Ce 24 février au soir, ils étaient tous venus, 40 oligarques cousus d’or, réunis par les circonstan­ces, pitoyablem­ent assis sur des chaises alignées face à leur suzerain, dans l’immense hall Catherine de l’ancien Sénat russe. Ils devaient renouveler leur serment de soumission, au moment même où les blindés russes envahissai­ent l’Ukraine. Contrairem­ent aux apparences, l’affaire était entendue. Le Kremlin avait désigné Chestov pour jouer le rôle du vilain petit canard. Il était plus utile en volatile mis au coin à l’étranger qu’en soutien de « l’opération spéciale ». Il brillait donc par son absence et laissait croire qu’il avait pris ses distances avec le pouvoir.

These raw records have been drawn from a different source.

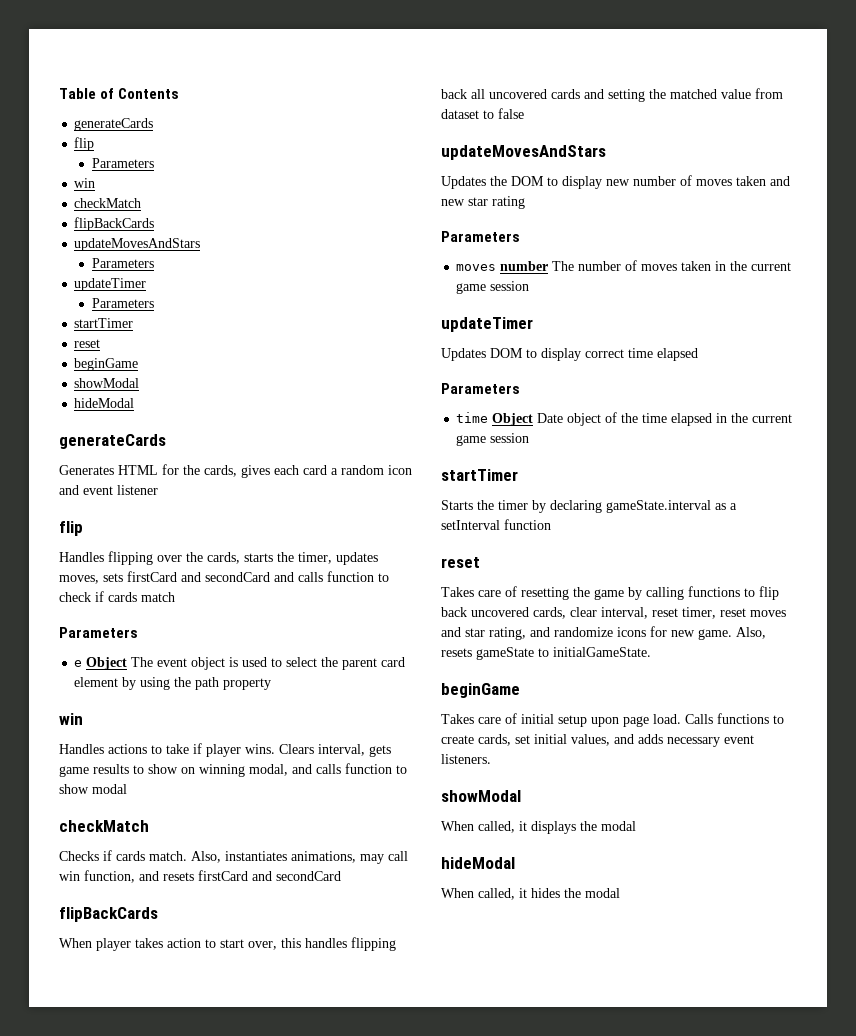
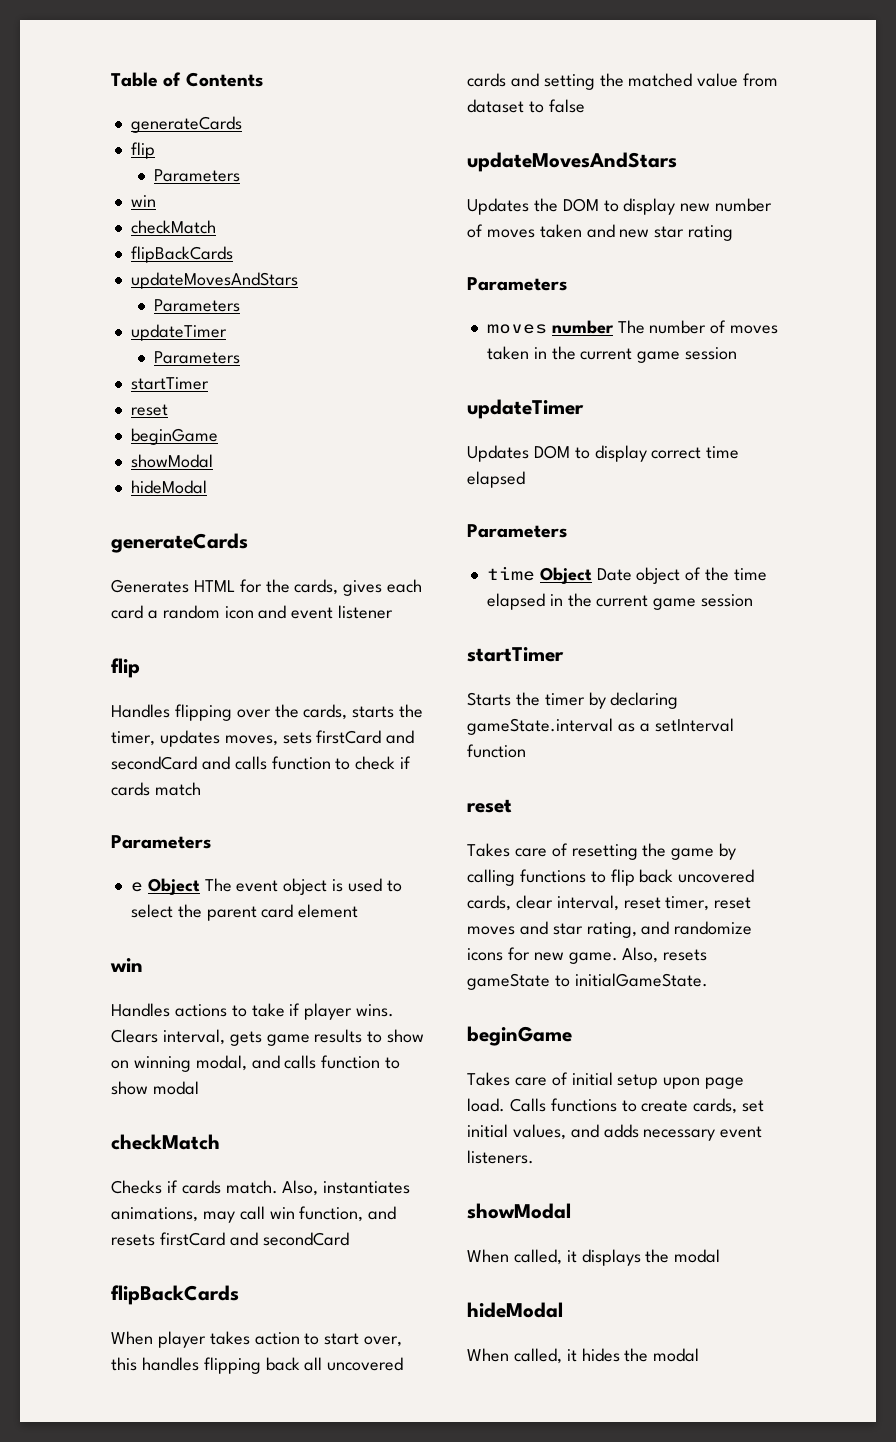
- e Object The event object is used to select the parent card element by using the path property
+ e Object The event object is used to select the parent card element

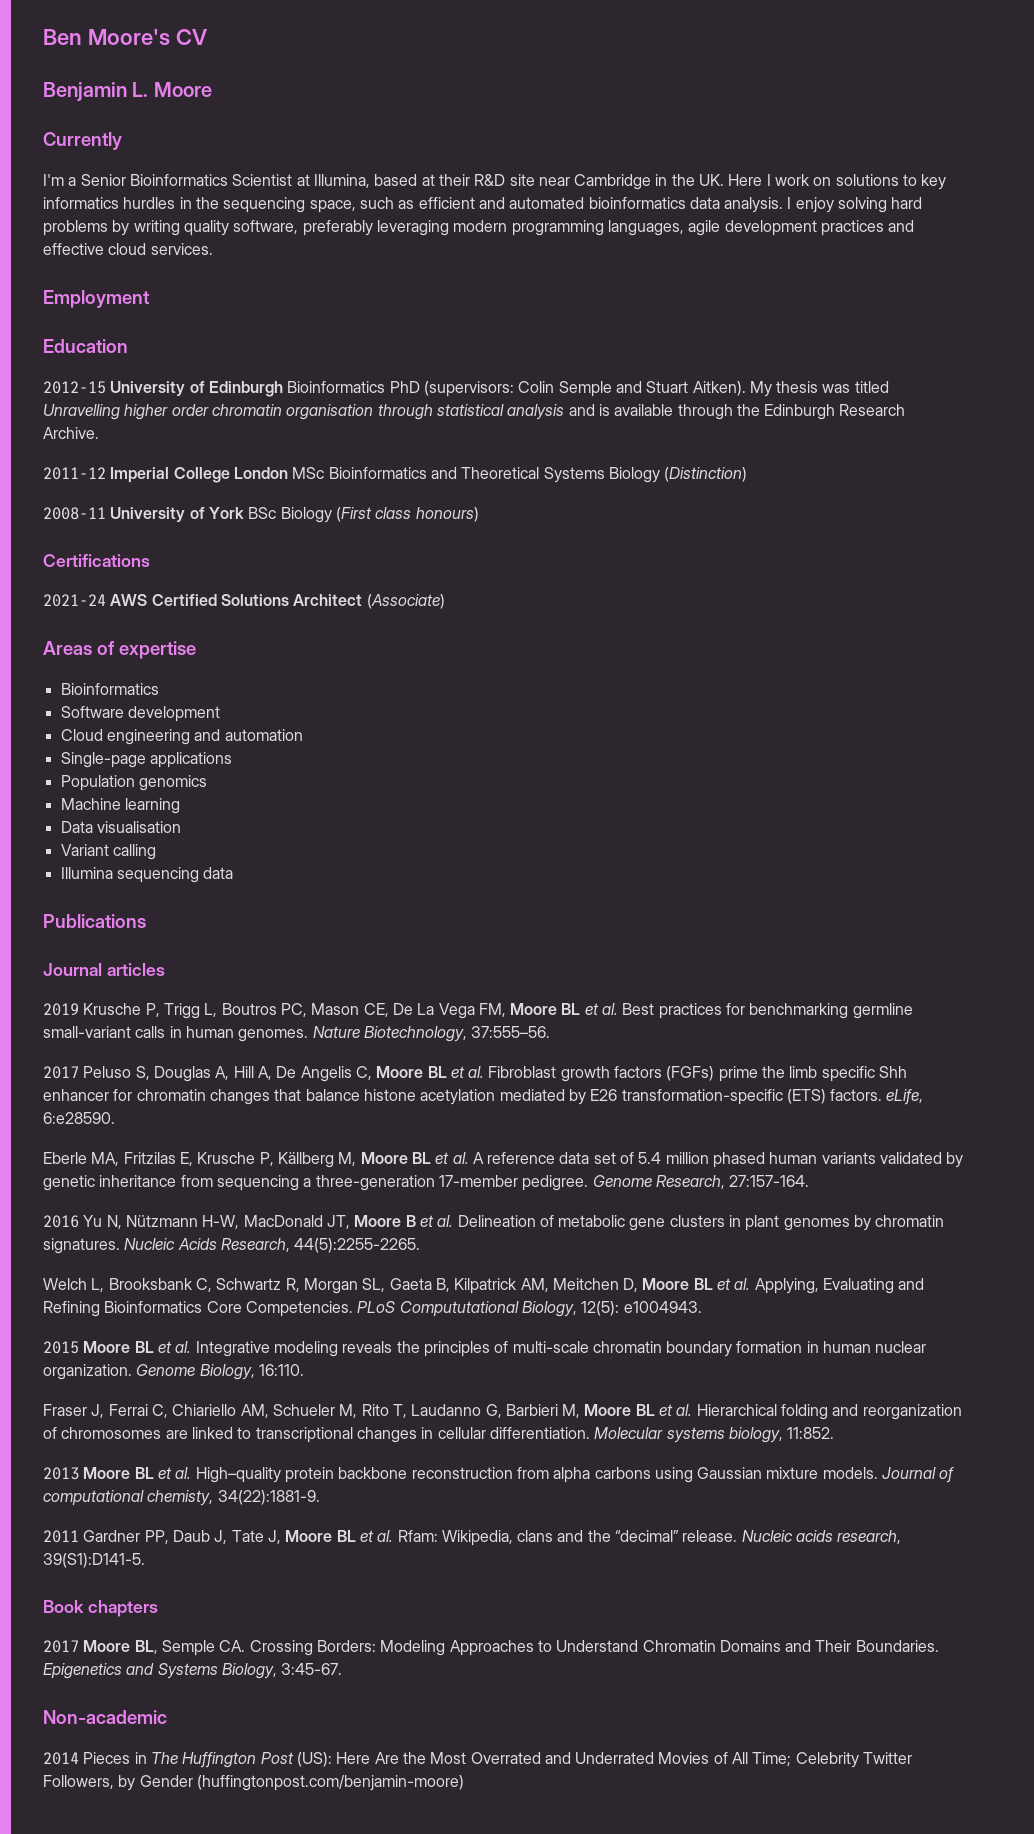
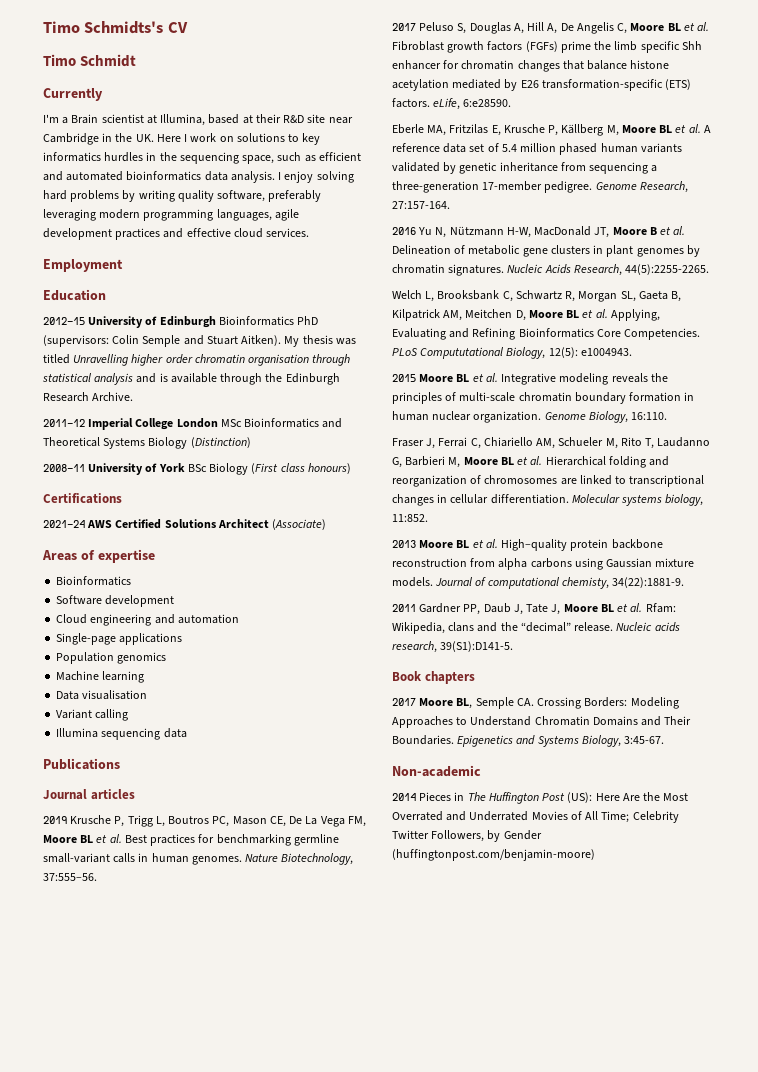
- Ben Moore's CV
+ Timo Schmidts's CV
- Benjamin L. Moore
+ Timo Schmidt
- I'm a Senior Bioinformatics Scientist at Illumina, based at their R&D site near Cambridge in the UK. Here I work on solutions to key informatics hurdles in the sequencing space, such as efficient and automated bioinformatics data analysis.
+ I'm a Brain scientist at Illumina, based at their R&D site near Cambridge in the UK. Here I work on solutions to key informatics hurdles in the sequencing space, such as efficient and automated bioinformatics data analysis.

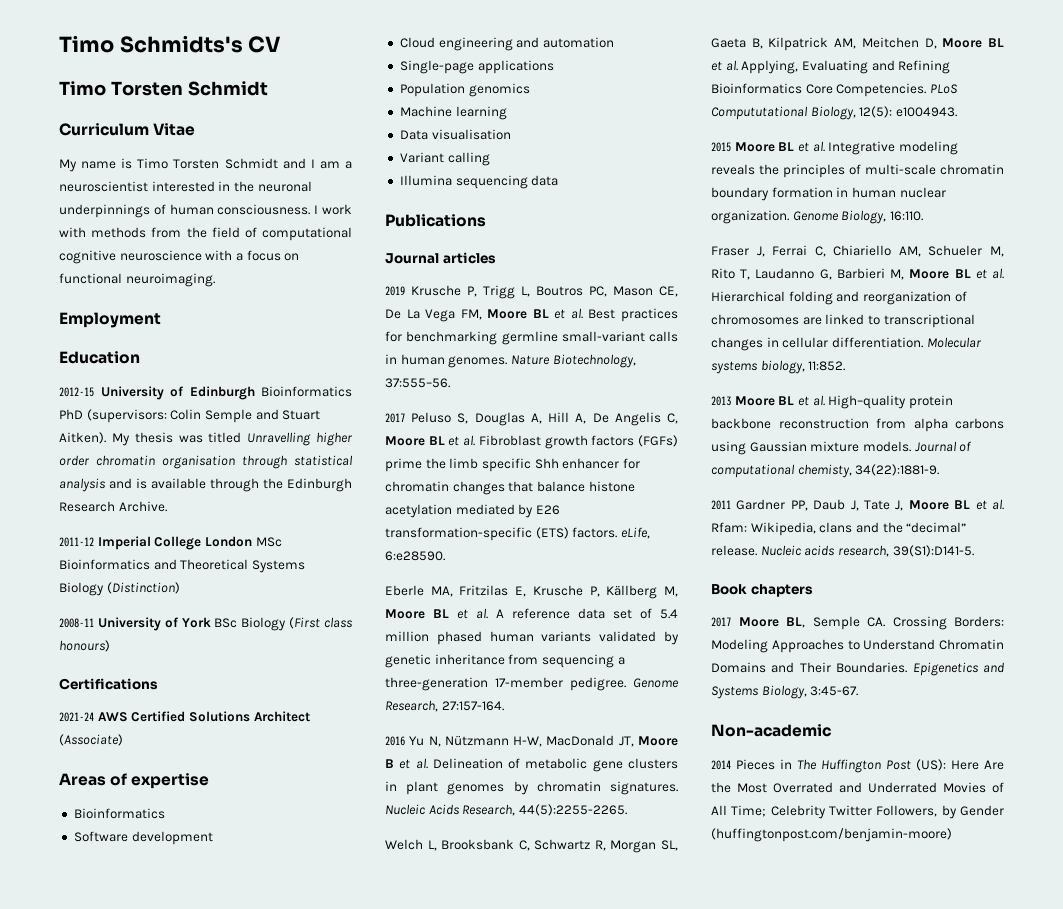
  Timo Schmidts's CV
- Timo Schmidt
+ Timo Torsten Schmidt
- Currently
- I'm a Brain scientist at Illumina, based at their R&D site near Cambridge in the UK. Here I work on solutions to key informatics hurdles in the sequencing space, such as efficient and automated bioinformatics data analysis. I enjoy solving hard problems by writing quality software, preferably leveraging modern programming languages, agile development practices and effective cloud services.
+ Curriculum Vitae
+ My name is Timo Torsten Schmidt and I am a neuroscientist interested in the neuronal underpinnings of human consciousness. I work with methods from the field of computational cognitive neuroscience with a focus on functional neuroimaging.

Son don à la Croix-Rouge pour les réfugiés d’Ukraine lui servait encore de sauf-conduit face aux Occidentau­x. Il se gardait bien, au demeurant, de condamner ou de seulement critiquer le tsar de la sainte Russie.

De son repaire de Chypre, il n’avait pas bougé. Pour l’instant, personne ne venait s’étonner que son immense chalet suisse de Gstaad, son appartemen­t new-yorkais d’une valeur 88 millions de dollars, sa villa d’Hawaï, son club de foot ne soient pas saisis ! Il se sentait protégé grâce à l’accord secret noué par son indéfectib­le allié, l’oligarque Othman Rakhimov. Lui était bien présent au Kremlin lors de cette soirée de remise au pas, fidèle représenta­nt de Chestov auprès du tsar.